At first this seems vague and simplistic; everybody knows popular bands excite people in myriad ways. But the more you think about it, the more astute it sounds. For a band sometimes criticised as shameless cratediggers, The Horrors elude pastiche because the final packaged result (which itself influences bands like Toy, Temples and Protomartyr) is unmistakably theirs. What Faris suggests is that music fans are kind of the same: they too seek certain music for creative reasons, but it’s less to form a band than a new personality. Still, if that’s the case, isn’t it interesting that so many UK and US residents feel, however comfortably they occupy the collective Western lifestyle, that who they truly are is something fundamentally ‘outside’ or apart?
There’s a long pause. “Yeah,” Faris says. “And in some ways that’s a cool thing, because bands that enable that separation are the ones that changed the course of my life. It’s funny, because when you look at bands with a gang mentality, it makes you want that feeling of togetherness but also separation. You wanna be in with these people, yet at the same time to shove the rest aside. Those bands are important because they change people’s lives.”
True, and that shows how far The Horrors have come. When the gothed-up rabble-rousers greeted the 2006 indie scene with a tsunami of hype, eyeliner and burst thigh capillaries, few would have pegged them as life-changers – least of all The Horrors themselves, who in Faris’s words “just wanted to make a record because we were collecting records.”
Nonetheless, it’s with this attitude that they’ve built a musical future from the past. “There’s always a lot of great music,” Faris says, “but I suppose in the context of contemporary music, we are outsiders. The present is the least exciting period. The past, there’s loads of great stuff; thinking about the future is always exciting. But thinking about the present seems like the most boring thing in the world.”
Faris traces his cratedigging impulse back to an early dissatisfaction with readily available sounds. After a peripatetic childhood in a household awash with ’70s pop, the burgeoning illustrator made his stage debut at 16, playing a sort of quasi-punk school concert. “I performed with some other guys that’d been kicked out of their bands for not being good enough,” he recalls. “We did some ’60s R’n’B covers. I found the recording the other day actually, it’s pretty funny. I was singing double-speed over everything else, just because I was so into it.”

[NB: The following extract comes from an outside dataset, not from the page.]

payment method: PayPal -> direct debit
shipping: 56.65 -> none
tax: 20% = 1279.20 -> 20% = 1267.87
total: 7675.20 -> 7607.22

What were their musical fantasies? “My rock star idols were always more likely to wear lab coats and glasses than leather jackets,” offers Tom, perched forward on the sofa. “People like Delia Derbyshire and the Radiophonic Workshop were way more of an inspiration than any kind of rock band.”

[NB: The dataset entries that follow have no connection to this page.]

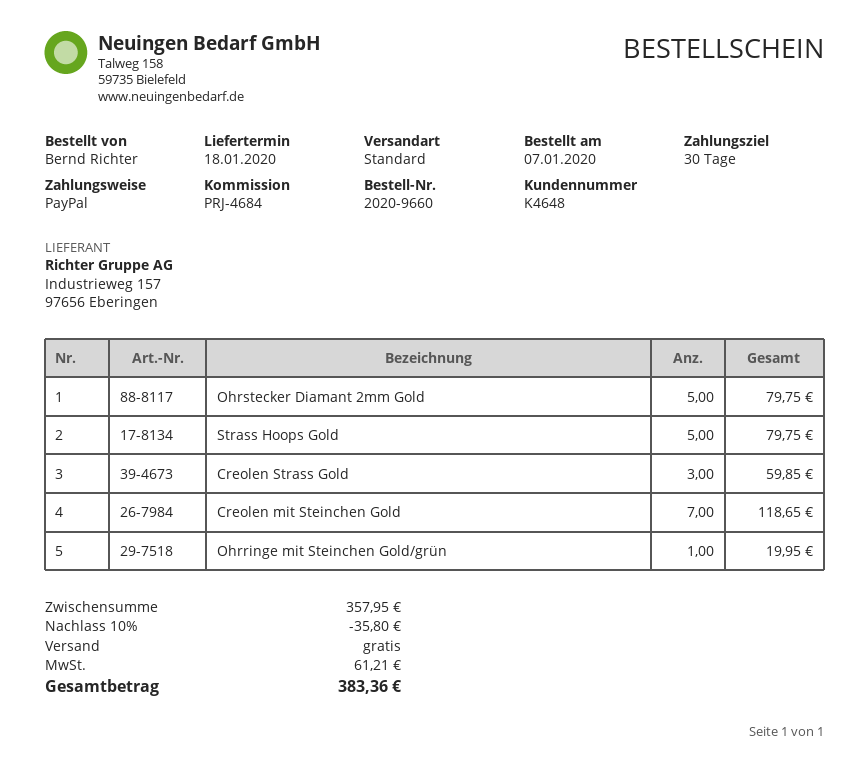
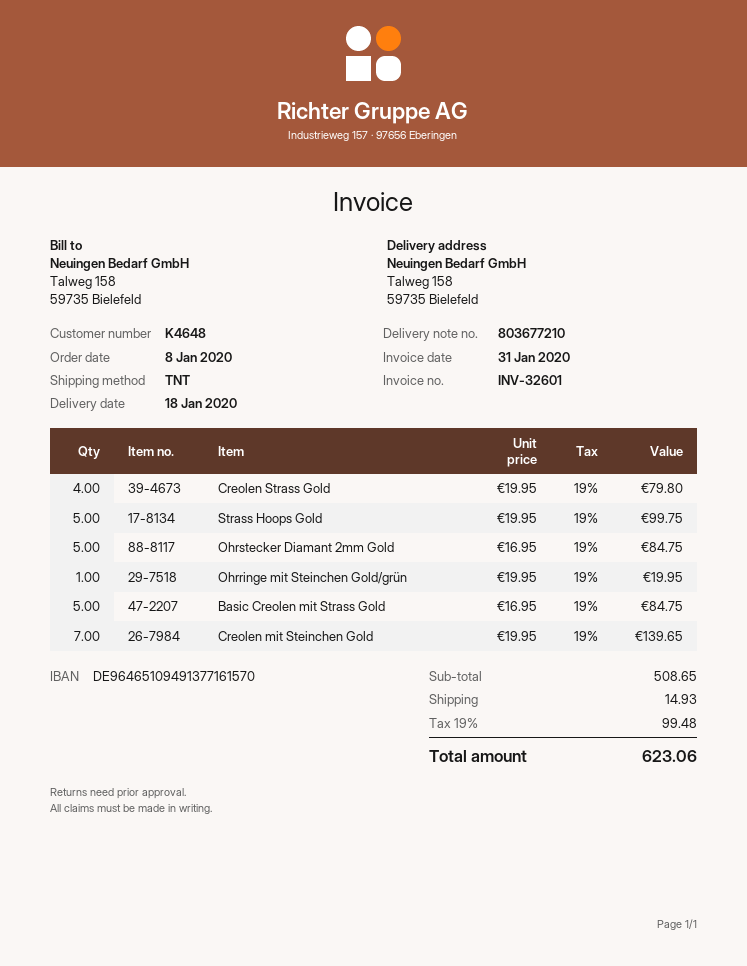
order date: 2020-01-07 -> 2020-01-08
shipping method: standard -> TNT
Ohrstecker Diamant 2mm Gold: 5 for 79.75 -> 5 for 84.75
Strass Hoops Gold: 5 for 79.75 -> 5 for 99.75
Creolen Strass Gold: 3 for 59.85 -> 4 for 79.80
Creolen mit Steinchen Gold: 7 for 118.65 -> 7 for 139.65
Basic Creolen mit Strass Gold: none -> 5 for 84.75
subtotal: 357.95 -> 508.65
discount: 10% = 35.80 -> none
shipping: 0.00 -> 14.93
tax: 61.21 -> 99.48
total: 383.36 -> 623.06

“When I was younger, I thought to be in a band you had to have years of musical training,” continues Faris, “but when I got into music that involved hammering away at a guitar, I realised that spirit, energy and intensity are what matters. That’s when I lost interest in [fame]. All the other stuff can follow. When you discover that kind of thing, you get so excited that everything else turns kind of grey.”
Luminous, then, feels aptly titled: that ambiguous glow representing one passion replacing another. But for now, as The Horrors congregate in the Hospital Club corridor, the record’s as far out of mind as garage-rock, eyeliner and the adolescent vagaries of fashion. Well, sort of. “Is that a new leather jacket?” asks Rhyss, flicking Faris’s shoulder. “How many have you got now?” “Oh, about 15”, Faris grins, pulling out his Percy Pigs. There’s a hush as The Horrors stand awkwardly, trapped between the future and past. “Doors opening,” declares a computerised female voice. It’s pretty hard to dispute.